In reality, big media masters like Murdoch believe that anything pulling people away from their traditional properties must immediately be tamped down and defeated or purchased and rolled into their empires. And they're right, quite honestly. Big media companies, if they're to remain big media companies, have to evolve or die - these days, just faster. And yet, if people roll their own media, where's the value to content-laden media vaults like Fox or Time-Warner or Disney? Robert Young has a terrific essay over at GigaOm that raises more questions than it answers, but is well-worth reading.

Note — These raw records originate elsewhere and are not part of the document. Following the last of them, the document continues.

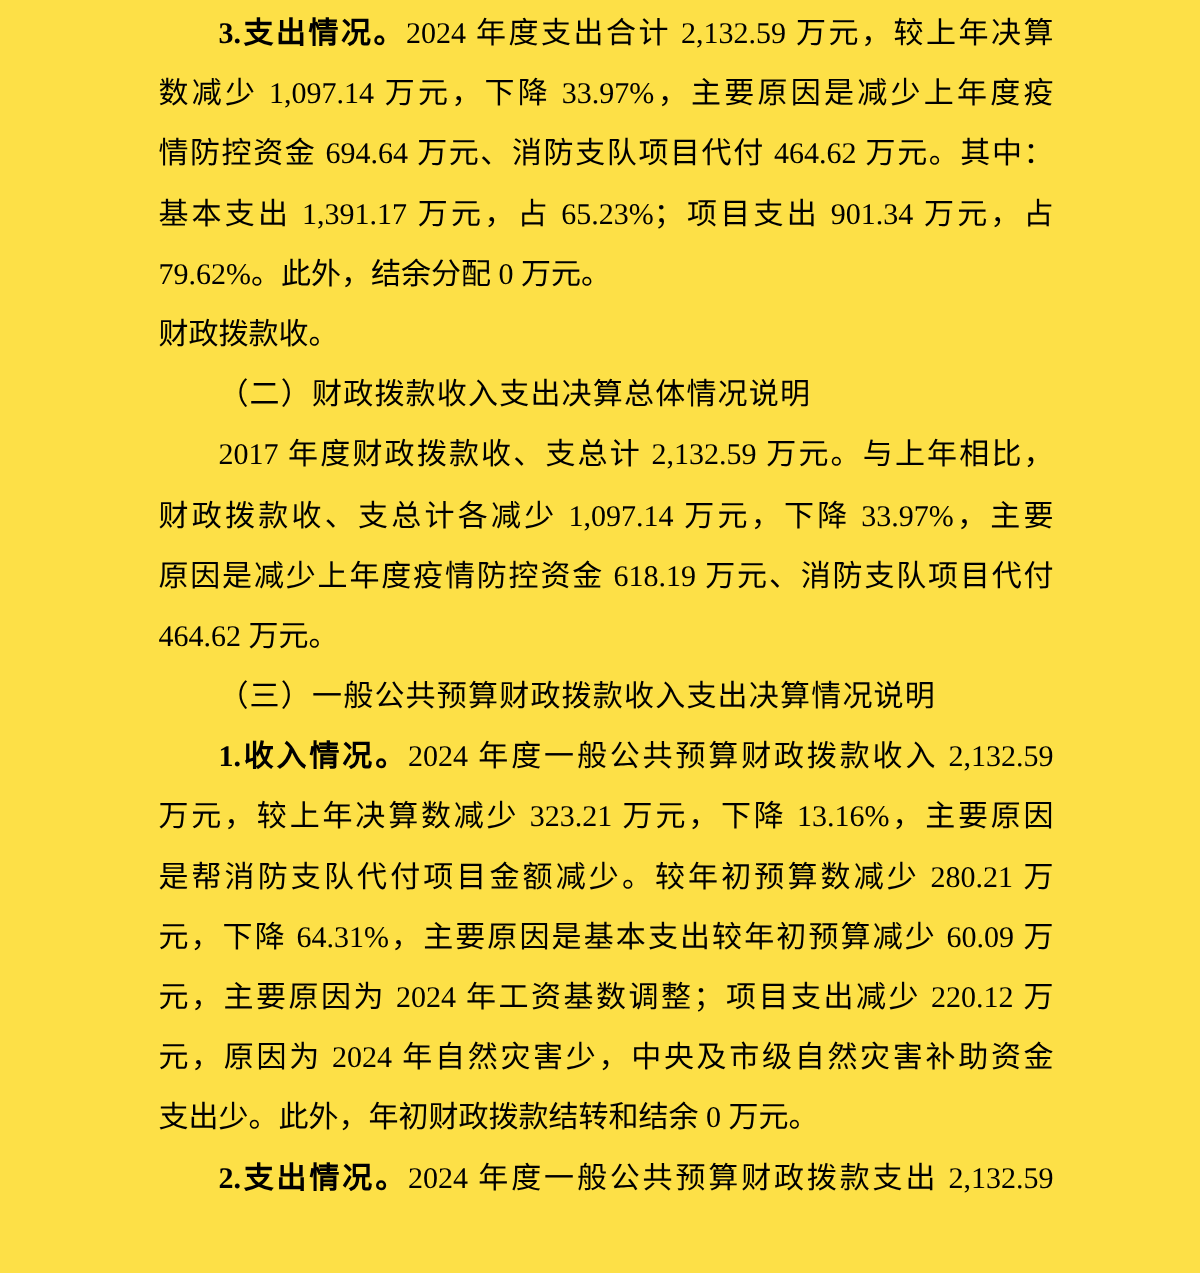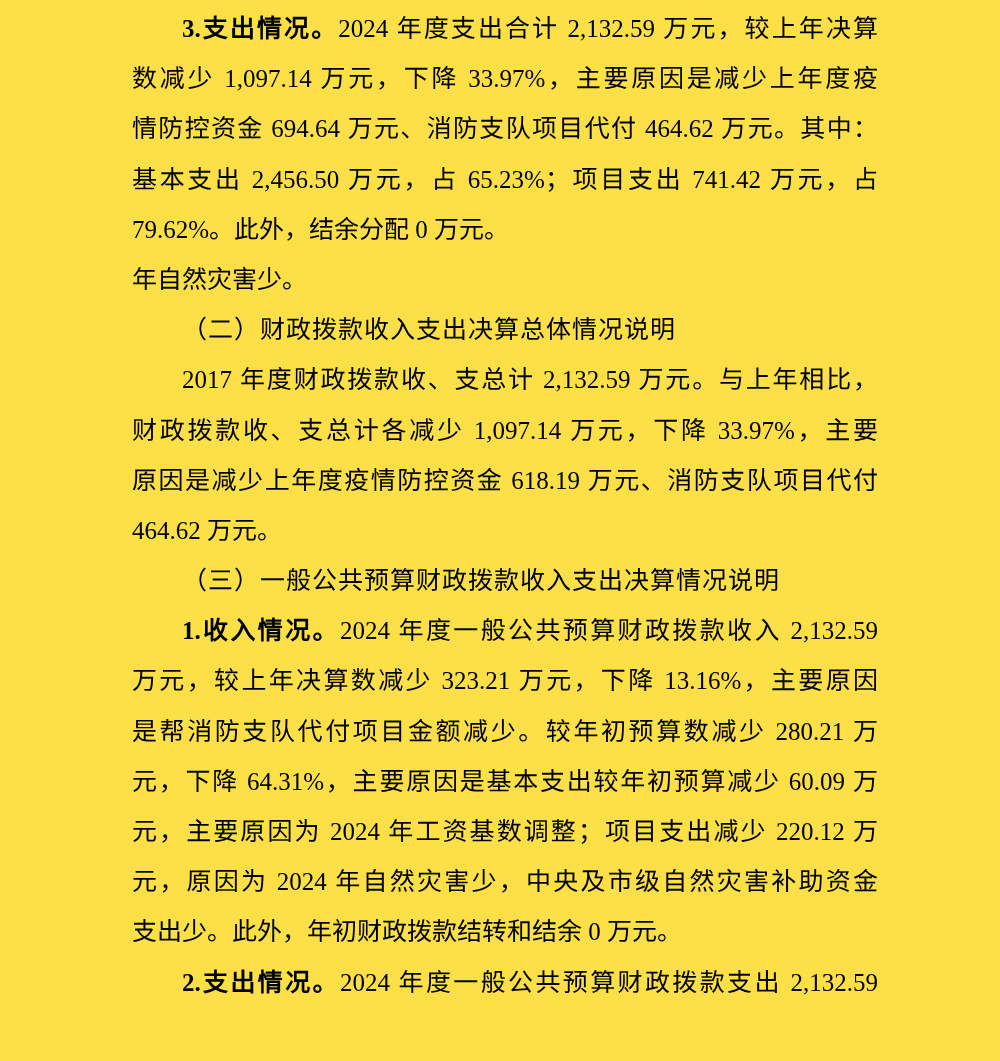--- a/index.html
+++ b/index.html
@@ -42,7 +42,7 @@
         <div class="line first"><span class="lead">3.支出情况。</span><span>2024 年度支出合计 2,132.59 万元，较上年决算</span></div>
         <div class="line">数减少 1,097.14 万元，下降 33.97%，主要原因是减少上年度疫</div>
         <div class="line">情防控资金 694.64 万元、消防支队项目代付 464.62 万元。其中：</div>
-        <div class="line">基本支出 2,456.50 万元，占 65.23%；项目支出 741.42 万元，占</div>
+        <div class="line">基本支出 1,391.17 万元，占 65.23%；项目支出 901.34 万元，占</div>
         <div class="line flush-left">79.62%。此外，结余分配 0 万元。</div>
       </div>
       <div class="para body">

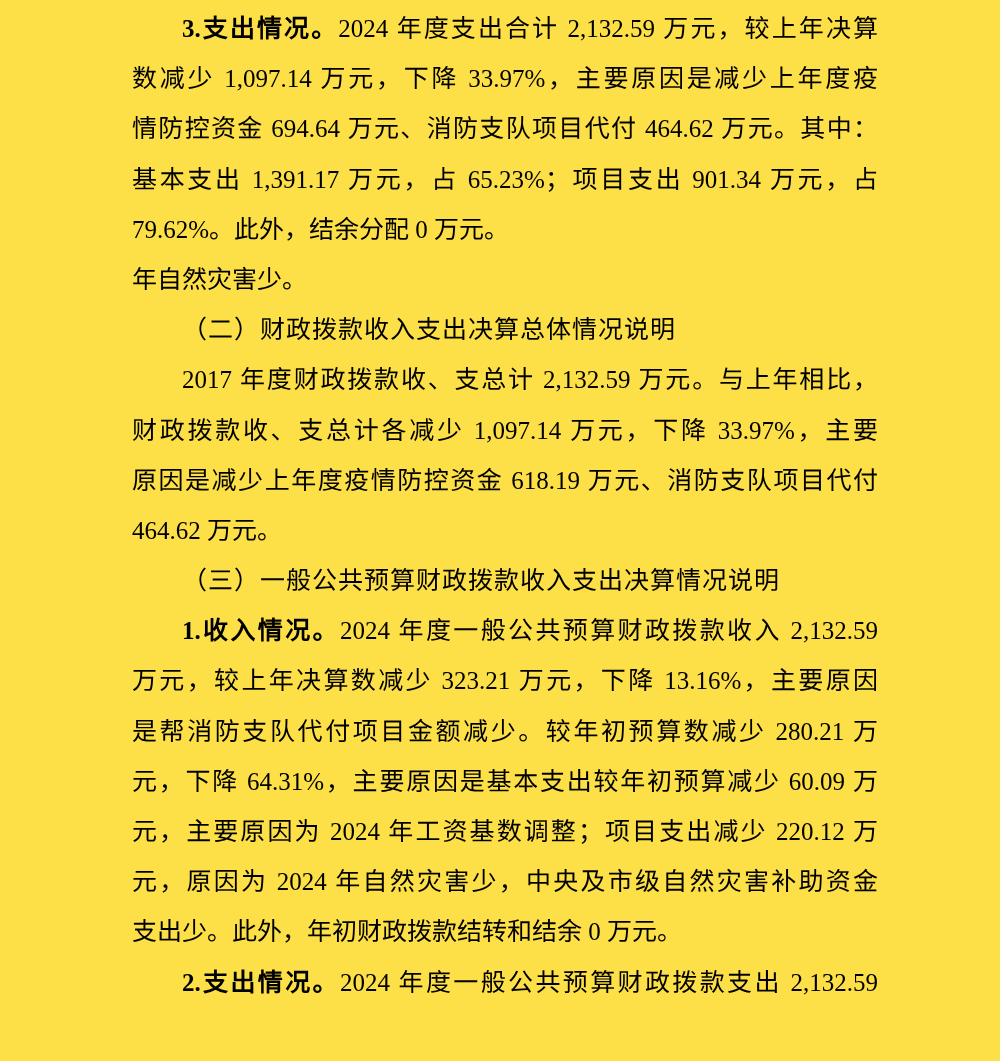--- a/index.html
+++ b/index.html
@@ -46,7 +46,7 @@
         <div class="line flush-left">79.62%。此外，结余分配 0 万元。</div>
       </div>
       <div class="para body">
-        <div class="line flush-left">年自然灾害少。</div>
+        <div class="line flush-left">财政拨款收。</div>
       </div>
       <div class="para heading">
         <div class="line first flush-left">（二）财政拨款收入支出决算总体情况说明</div>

He argues:
But just as the Internet was not a subset of AOL, social media will not become a subset of traditional media. In fact, social media will increasingly begin to compete directly with traditional media consumption. Yes, it is true that the media output produced and distributed by the audience itself will generally be of lower production value and quality. Even so, they will prove highly competitive to Hollywood products, as the personal engagement factor inherent in personal media outweighs any loss of production value.
So given the competitive nature of social media and the operational challenges it represents, why should media companies even think of embracing social integration? Because they have no choice… social media will continue to take market share away from traditional media, regardless of whether the media companies participate or not.
Defense for the social media startups seems rather difficult: anybody with a server farm and slightly-tipsy naming committee can come up with the next YouTube or Flickr. New services hit the clickstream daily. But the connections that people are making seem to be permanent - or at least the time they take to make them seems as permanent as the time they take on telephone calls and email. Notes Fred Wilson:
So we may have to wait until the fall to see where all of this is headed but my sense is that "social media" is here to stay. The individual properties may rise and fall (remember Geocities and Tripod?), but the idea of media that is personal and social is a lasting one and an important one.
I agree that social media is a permanent addition to our media lives, but it probably won't resolve in one big company. MySpace is hot as hell, but how do you play defense in a company like that? When you give the people full power over the tools that create media, who knows how it shakes out? We may well face a media future with lots of smaller companies, a trove of tool and die manufacturers for the digital age and a vast media heartland of server farms. Which will be pretty cool to follow, actually.
Well, I notice that Typepad is back up so I can go in and start tagging. Ah forget it, I'll just drop this post in and call it a day.
UPDATE: Jay at Compete adds some original analysis to the MySpace vs. Yahoo debate (which apaprnetly matters to some people, though I'd say revenue and profits are better yardsticks). And Markos points to a Wired story that claims MySpace has been "Foxified" under Murdoch's reign. It apparently pulled a video critical of right-wing Sen. Ted Stevens (he of Bridge to Nowhere fame).